Iron deficiency anemia (IDA) is a common nutritional problem, but traditional iron supplements cause many adverse reactions. Thus, the development of a novel iron supplement might be significant for the treatment of IDA. This study aimed to study the transport mechanism of Flammulina velutipes polysaccharide-iron complex (FVP1-Fe(III)) in Caco-2 cells and the therapeutic effect on IDA rats, as well as the influence on gut microbiota in vivo. These results showed that in vitro, the uptake of FVP1-Fe(III) was mediated by sodium-dependent glucose transporter-1 (SGLT1) and facilitated glucose transporter-2 (GLUT2) and GLUT2 played a dominant function. The multidrug resistance-associated protein-2 (MRP-2) was involved in the efflux of FVP1-Fe(III) across the Caco-2 cells. In vivo, FVP1-Fe(III) had a better restorative effect on blood parameters and iron status indicators in rats with IDA as compared with FeSO₄ and exerted this effect by downregulating the expression of hepcidin. FVP1-Fe(III) could also regulate gut microbiota dysbiosis in iron deficiency rats by returning the relative abundance of gut microbiota to the normal level. Besides, as a dietary factor, vitamin C (vit C) could enhance the therapeutic effect of FVP1-Fe(III). These present findings showed that FVP1-Fe(III) could be exploited as a novel iron supplement to treat IDA.
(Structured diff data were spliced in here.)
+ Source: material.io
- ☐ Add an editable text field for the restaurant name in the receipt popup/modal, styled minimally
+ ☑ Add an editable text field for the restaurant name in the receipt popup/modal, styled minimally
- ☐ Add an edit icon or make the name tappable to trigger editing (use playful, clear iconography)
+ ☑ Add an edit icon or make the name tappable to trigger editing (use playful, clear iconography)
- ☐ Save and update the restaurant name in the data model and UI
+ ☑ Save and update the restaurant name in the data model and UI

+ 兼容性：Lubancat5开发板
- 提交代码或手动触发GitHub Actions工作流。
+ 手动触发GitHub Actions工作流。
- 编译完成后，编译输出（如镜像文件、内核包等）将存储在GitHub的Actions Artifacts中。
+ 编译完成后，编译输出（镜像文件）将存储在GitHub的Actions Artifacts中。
缺铁性贫血 (IDA) 是一种常见的营养问题，但传统的铁补充剂会引起许多不良反应。因此，开发新型铁补充剂可能对 IDA 的治疗具有重要意义。本研究旨在研究金针菇多糖-铁复合物（FVP1-Fe(III)）在Caco-2细胞中的转运机制及对IDA大鼠的治疗作用，以及对体内肠道菌群的影响。这些结果表明，在体外, FVP1-Fe(III) 的摄取由钠依赖性葡萄糖转运蛋白-1 (SGLT1) 介导并促进葡萄糖转运蛋白-2 (GLUT2) 和 GLUT2 发挥主导作用。多药耐药相关蛋白 2 (MRP-2) 参与 FVP1-Fe(III) 通过 Caco-2 细胞的流出。在体内，与 FeSO ₄相比，FVP1-Fe(III) 对 IDA 大鼠的血液参数和铁状态指标具有更好的恢复作用并通过下调 hepcidin 的表达发挥这种作用。FVP1-Fe(III) 还可以通过将肠道微生物群的相对丰度恢复到正常水平来调节缺铁大鼠的肠道微生物群失调。此外，作为饮食因素，维生素C（vit C）可以增强FVP1-Fe（III）的治疗效果。目前的这些发现表明，FVP1-Fe(III) 可用作治疗 IDA 的新型铁补充剂。